Attivazione m. Ramaceto di IZ1OQU

Giornata nuvolosa sul levante ligure ma ho già in programma la salita al Ramaceto LG039 (I/LG-339) con tanto di pedalta inmountainbike e non posso rinunciare. Sfido il meteo, che era stato annunciato come variabile, ma per ora solo nuvoloso. Mi faccio portare fino al bivio Lorsica-Orero, 780m s.l.m., quindi sulle alture nel cuore della Val Fontanabuona. Qui mi trovo circondato dalle nubi, bianche, al punto che la visibilità è ridotta a meno di un centinaio di metri.

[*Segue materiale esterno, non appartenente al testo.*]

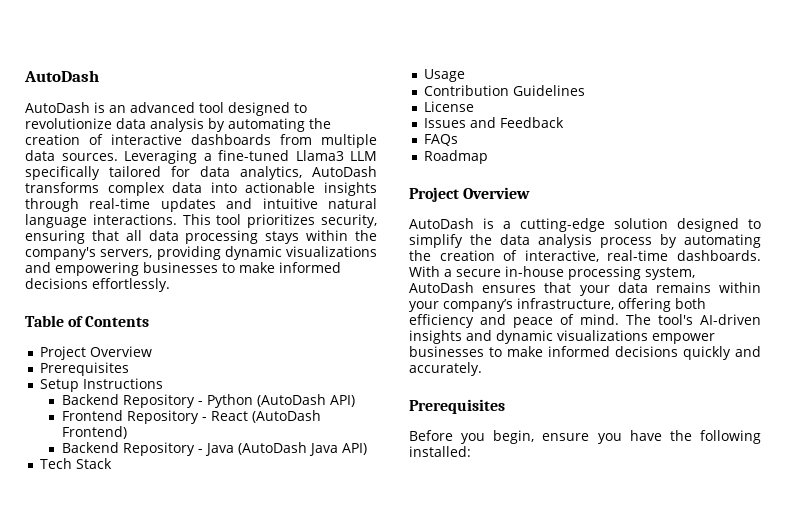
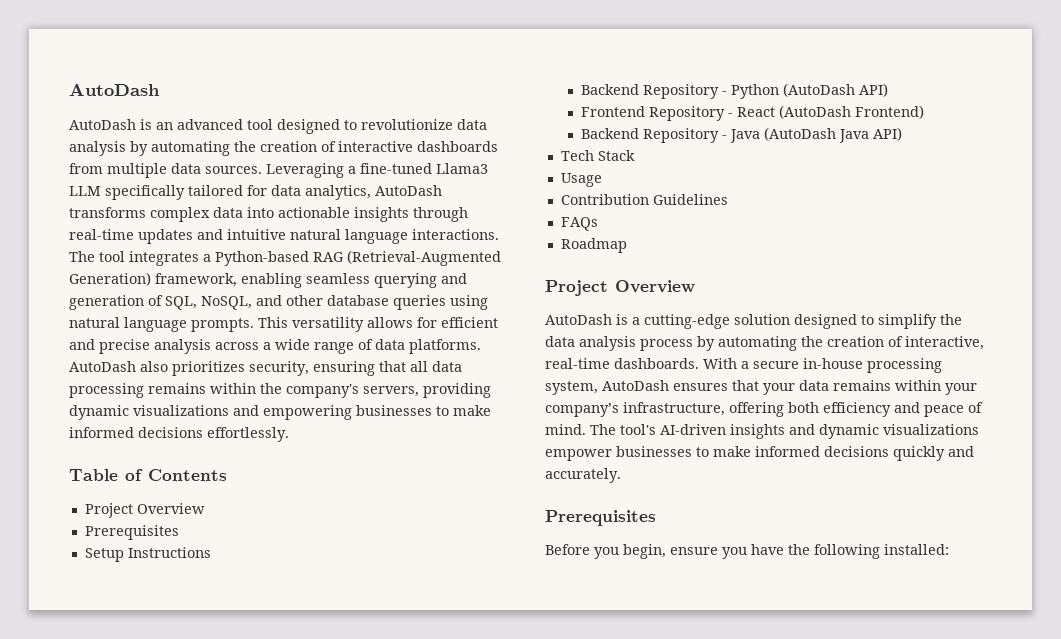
- This tool prioritizes security, ensuring that all data processing stays within the company's servers, providing dynamic visualizations and empowering businesses to make informed decisions effortlessly.
+ The tool integrates a Python-based RAG (Retrieval-Augmented Generation) framework, enabling seamless querying and generation of SQL, NoSQL, and other database queries using natural language prompts. This versatility allows for efficient and precise analysis across a wide range of data platforms. AutoDash also prioritizes security, ensuring that all data processing remains within the company's servers, providing dynamic visualizations and empowering businesses to make informed decisions effortlessly.
- License
- Issues and Feedback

Attivazione m. Ramaceto di IZ1OQU

Percorro in sella i primi 150 metri di dislivello che portano alla piazzola da cui il sentiero comincia a salire con maggior pendenza. Qui le nuvole sono più rade mentre il fondo eroso e ricco di sassi rende quasi subito difficoltosa la salita con la due ruote appresso. Spingo con fatica per circa 1 ora fino ad arrivare al crocevia di sentieri a metà salita (quota 1100m). Le nuvole sono sotto di me e scorgo tutto attorno le cime degli altri monti che ne sbucano fuori. L'ultimo pezzo che porta alla vetta sarebbe parzialmente ciclabile ma sono molto stanco quindi continuo a spingere con calma e forza di volontà. Guadagno la cima (1345m) alle 11:45 locali, quindi con 2 ore di tempo di salita, molto di più di quanto avrei impiegato senza il fardello della bicicletta. In vetta il sole è forte e soffia un filo d'aria piacevole. Monto il campo base a ridosso della cappelletta e comincio subito l'attività radio a potenza minima (500 mW). Metto a log un paio di stazioni europee, poi un ragazzo che sale dal fronte sud del monte mi fa compagnia qualche decina di minuti. Con lui valutiamo la situazione meteo, dato che le nuvole stanno prendendo quota e saltuariamente lambiscono la vetta, poi ci salutiamo e lui scende.

Attivazione m. Ramaceto di IZ1OQU

Ho tempo di fare un breve qso con Ennio IZ1PHQ dal proprio qth, poi ancora una rapida spazzolata di frequenze finché alle 13:00 circa mi trovo improvvisamente in mezzo al nebbione con visibilità sotto ai 20 metri. Essendo un'uscita in solitaria il morale ne risente subito e memore degli acquazzoni improvvisi del passato, cautelativamente, decido di smontare. La discesa in questa atmosfera da film horror, tra nebbia e alberi scheletrici, è comoda perché la bicicletta è un valido appoggio e con i freni aiuta a bloccare le possibili scivolate. Arrivo sotto al sentiero in 40 minuti e poi finalmente salgo in sella. Scarico il peso dello zaino sul portapacchi montato strategicamente per l'occasione e, sempre tra la nebbia fitta, scendo con calma sullo sterrato in direzione Croce di Orero. Sotto a questa località la visibilità migliora ma il cielo è particolarmente più scuro rispetto a prima. La discesa fino alla strada provinciale è semplice, poi il rientro si fa più duro per via del vento contrario. Sembra debba arrivare un temporale pomeridiano ma sulla costa riapparirà un debole sole. Imbrogliato dal meteo incerto ho perso la possibilità di fare un'attivazione ghiotta. Il QRP stava dando buoni frutti e i 20 metri brulicavano di operatori, compreso qualche americano. Situazione differente per i 10 metri, nei quali speravo, dove poche saltuarie stazioni facevano capolino e la propagazione si farà decente solo dopo le 17:30.

E' stata una bella uscita, breve ma intensa e importante per capire come adottare l'appoggio della bicicletta nonché per la conferma della validità del dipolo multibanda che ho costruito: più che buono per divertirsi senza dover portare troppo materiale pesante appresso.

Dati di fine giornata:
percorso a salire dal bivio Lorsica/Croce di Orero: 3 km – 2 ore
percorso a scendere dalla cima del Ramaceto fino a casa: 30 km – 1h 40'
QSO: 5 con 0.5 watt, antenna dipolo multibanda ed FT817, batterie LiPO

Sconsiglio di utilizzare la bicicletta dai 950m in su perché il monte non si presta ad essere ciclo-salito: è troppo eroso o ha sporgenze rocciose che formano dislivelli significativi. Ci son vantaggi nello scendere ma non compensano gli svantaggi della salita. E' più conveniente lasciare il mezzo legato a un albero a inizio percorso e recuperarlo al ritorno. Queste difficoltà sono state un'ottima esperienza che tornerà valida per le prossime radio-avventure.